The problem is that one is indeed an indexing (numbering the contents 1...X...N and asking for item X, customers[X]), whereas the other is not, but is used as an indexing (e.g. customers[5] is not getting the 5th item but the sixth).

Where does your definition of "an indexing" originate? The word "index" literally means "to point at" (hence, index/pointer finger), and in this sense, every element may indeed be indexed -- in this case, by means of a unique integer.

If I had to give a name to the concept you're talking about, it would be an "ordinal index".

Index finger, or first finger, right next to the zeroeth finger, the thumb... ;)

>If I had to give a name to the concept you're talking about, it would be an "ordinal index".

Which is both the naive understanding of a numeric index in everyday life in general, and the most common case in mathematics (and most math/scientific software).

In 1-based arrays the number is an index, but in 0-based arrays it is an offset. Languages like C or Rust make this behavior very explicit.

You have forgotten Algol, PL/I, Pascal, Oberon, Oberon-2, Active Oberon, Component Pascal, Mesa, Mesa/Cedar, Modula-2+, Modula-3, Eiffel, Basic,...

Although in Wirth inspired languages, actually the indexes are flexible, but by convention 1 gets used.

I had a job about 7 years ago doing Coldfusion and Flash. Coldfusion is 1 indexed and Actionscript is 0 indexed...this threw me off enough to the point of having a near-religious aversion towards explicit indexing, and while I've largely drunk the functional Kool-aid where I almost exclusively use maps and filters and reduce.

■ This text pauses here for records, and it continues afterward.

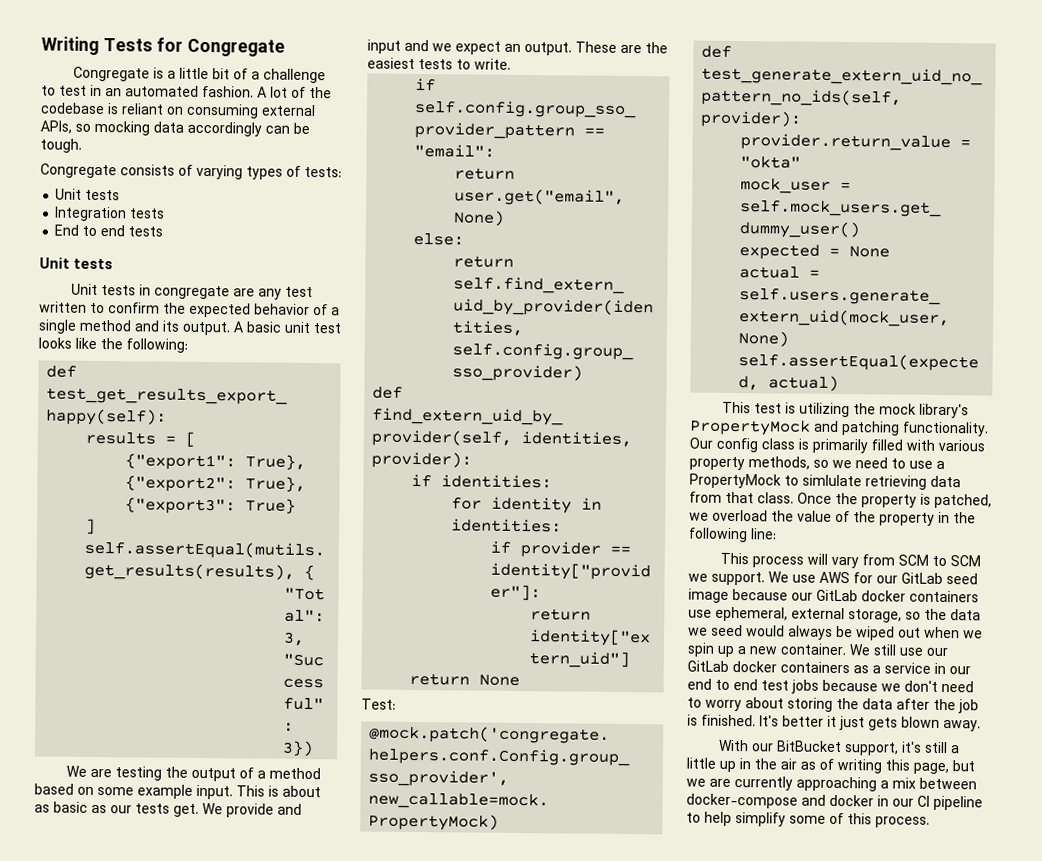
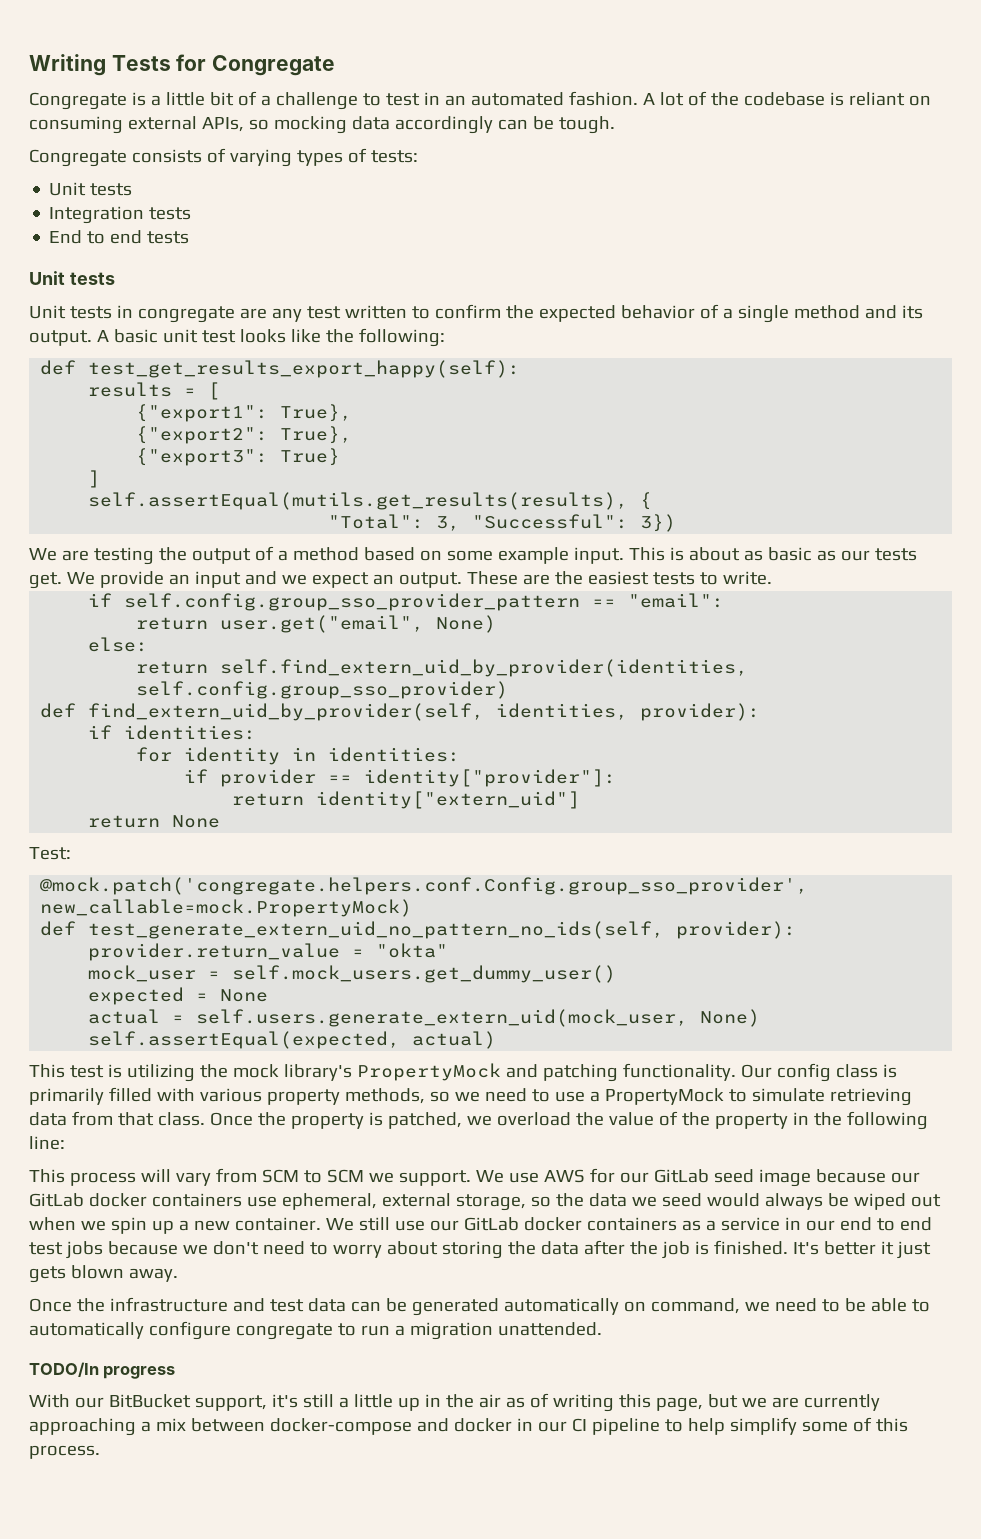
- We provide and input and we expect an output.
+ We provide an input and we expect an output.
- Our config class is primarily filled with various property methods, so we need to use a PropertyMock to simlulate retrieving data from that class.
+ Our config class is primarily filled with various property methods, so we need to use a PropertyMock to simulate retrieving data from that class.
+ Once the infrastructure and test data can be generated automatically on command, we need to be able to automatically configure congregate to run a migration unattended.
+ TODO/In progress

I really do with the 1 indexing had stayed around, since I feel like it's more natural to say the 1st element, instead of the 0th.

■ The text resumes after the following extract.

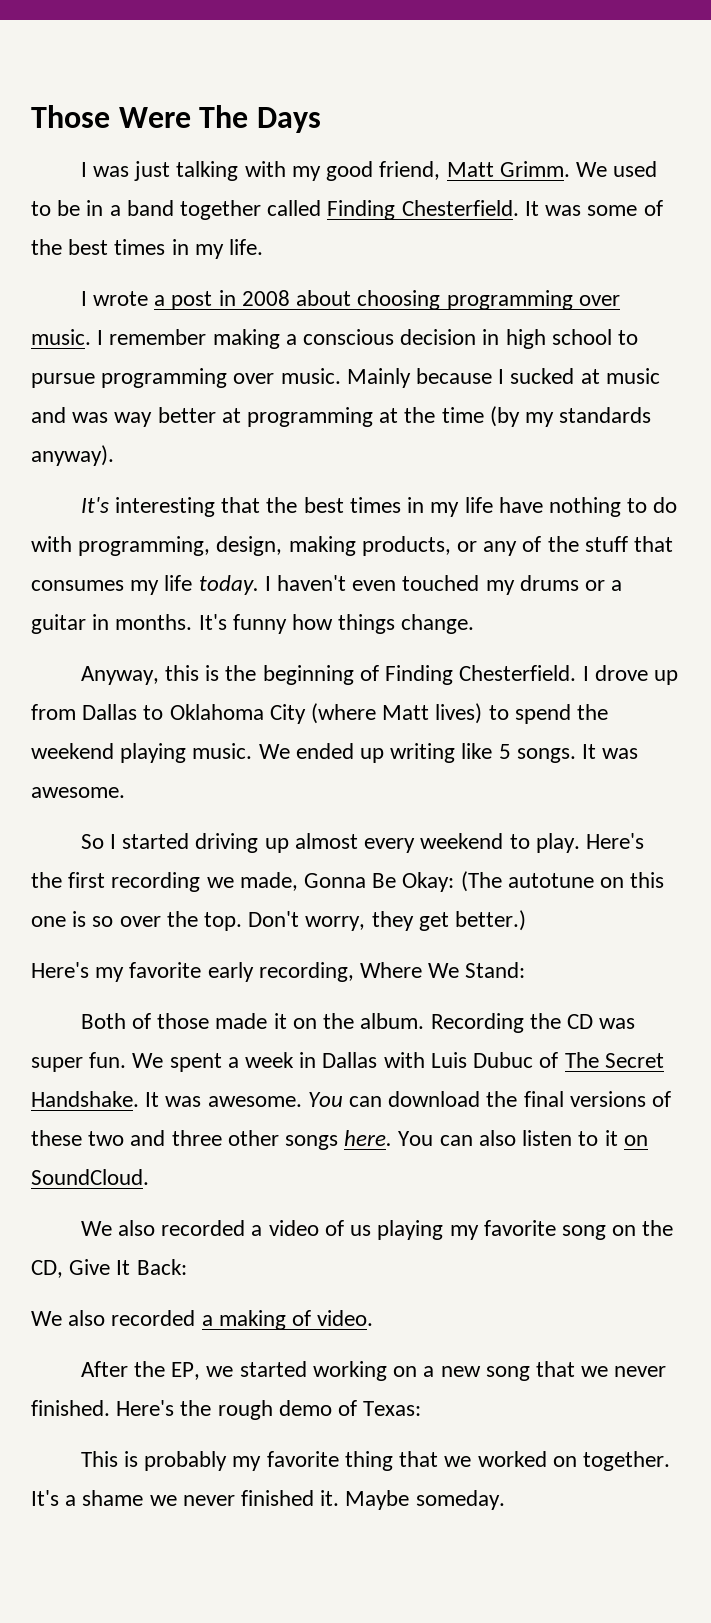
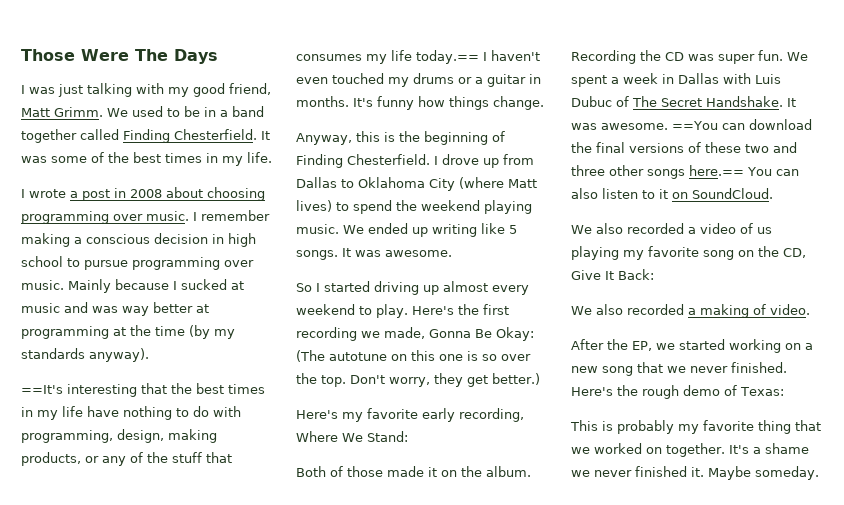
- It's interesting that the best times in my life have nothing to do with programming, design, making products, or any of the stuff that consumes my life today. I haven't even touched my drums or a guitar in months.
+ ==It's interesting that the best times in my life have nothing to do with programming, design, making products, or any of the stuff that consumes my life today.== I haven't even touched my drums or a guitar in months.
- You can download the final versions of these two and three other songs here. You can also listen to it on SoundCloud.
+ ==You can download the final versions of these two and three other songs here.== You can also listen to it on SoundCloud.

>> I really do with the 1 indexing had stayed around, since I feel like it's more natural to say the 1st element, instead of the 0th.

It's not the 0th element. It is the 1st element and has an offset of 0 from the beginning of the array.

Not saying it's better or worse, but that if you change the words you use to describe it, you may find it easier to use.

To my surprise, I just learned that ranges in Rust don't include the end number which felt incredibly stupid from a conceptual point of view (python too). But is syntactically useful when doing:

for x in 0..len(my_array) {

My preference would be that a range include the end number and the language provide more python-like iterators and list comprehensions. I am aware that there is a library that provides more python-like syntax, but that doesn't change the oddness of ranges in either language. I guess I just need to remember that the interval is open on one end. Which brings to mind the notion of using [0..n] or [0..n) in a language...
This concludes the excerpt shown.